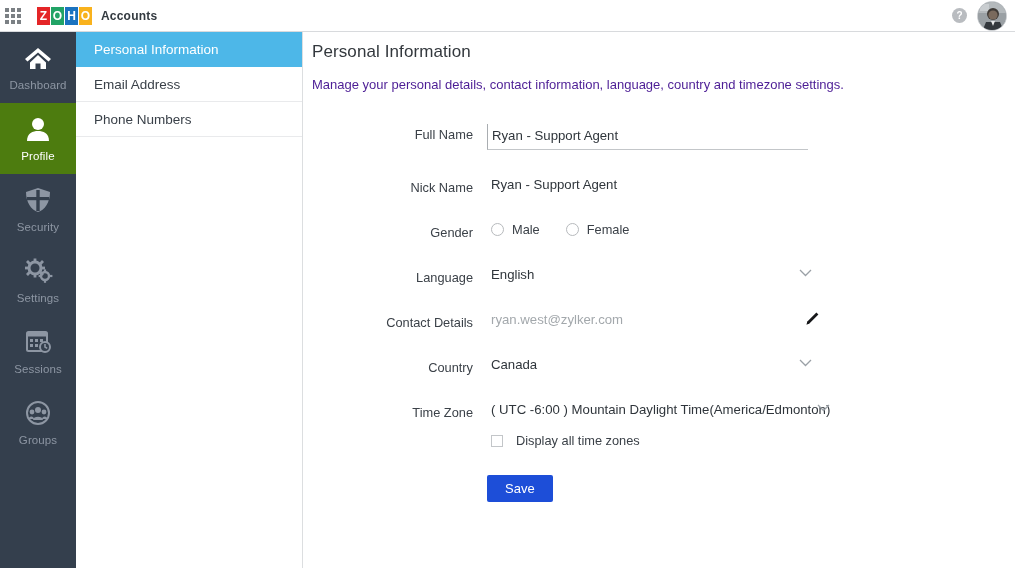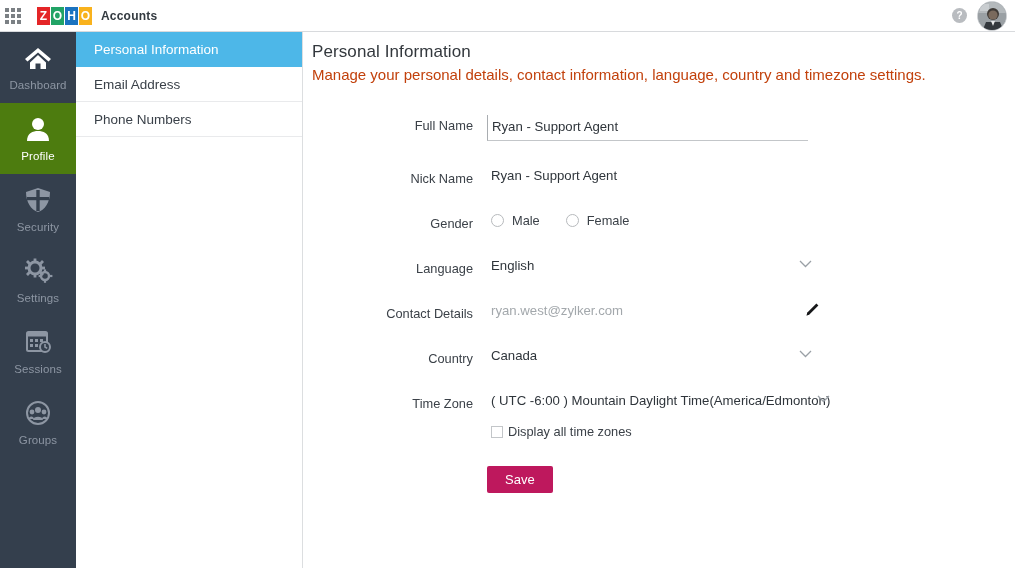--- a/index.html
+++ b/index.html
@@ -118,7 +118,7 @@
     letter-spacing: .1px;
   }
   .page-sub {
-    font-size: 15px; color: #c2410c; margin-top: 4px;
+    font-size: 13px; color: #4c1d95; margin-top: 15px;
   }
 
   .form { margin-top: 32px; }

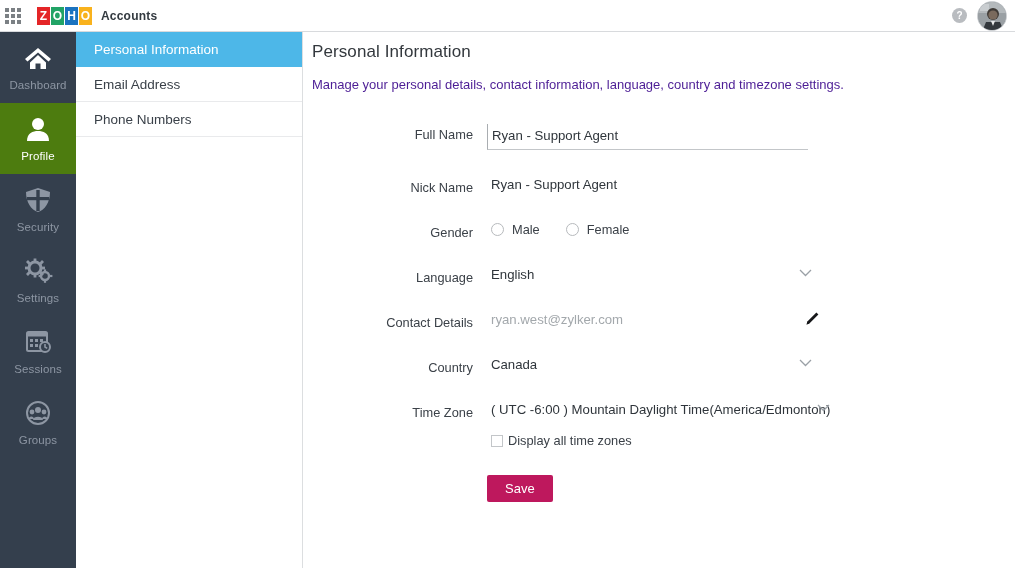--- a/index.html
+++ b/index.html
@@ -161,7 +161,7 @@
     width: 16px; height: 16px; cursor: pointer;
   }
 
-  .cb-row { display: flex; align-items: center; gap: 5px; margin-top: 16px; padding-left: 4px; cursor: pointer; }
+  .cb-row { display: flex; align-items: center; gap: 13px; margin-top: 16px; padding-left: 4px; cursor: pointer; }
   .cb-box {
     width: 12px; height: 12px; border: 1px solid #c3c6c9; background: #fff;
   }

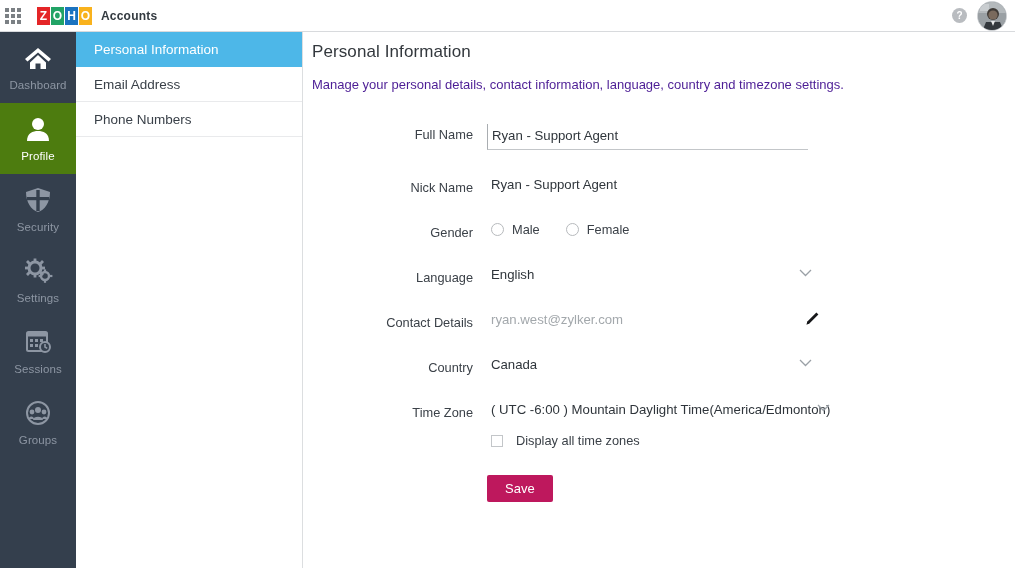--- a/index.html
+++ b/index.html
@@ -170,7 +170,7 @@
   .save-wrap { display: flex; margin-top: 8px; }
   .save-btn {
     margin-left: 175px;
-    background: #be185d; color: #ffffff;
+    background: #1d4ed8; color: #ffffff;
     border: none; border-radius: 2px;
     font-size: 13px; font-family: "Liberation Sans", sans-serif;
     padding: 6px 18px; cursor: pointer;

WHAT IS EXPECTED => Send back exactly the lines from the line with "border: none; border-radius: 2px;" through the end of the records.

RESULT BELOW =>
     border: none; border-radius: 2px;
     font-size: 13px; font-family: "Liberation Sans", sans-serif;
     padding: 6px 18px; cursor: pointer;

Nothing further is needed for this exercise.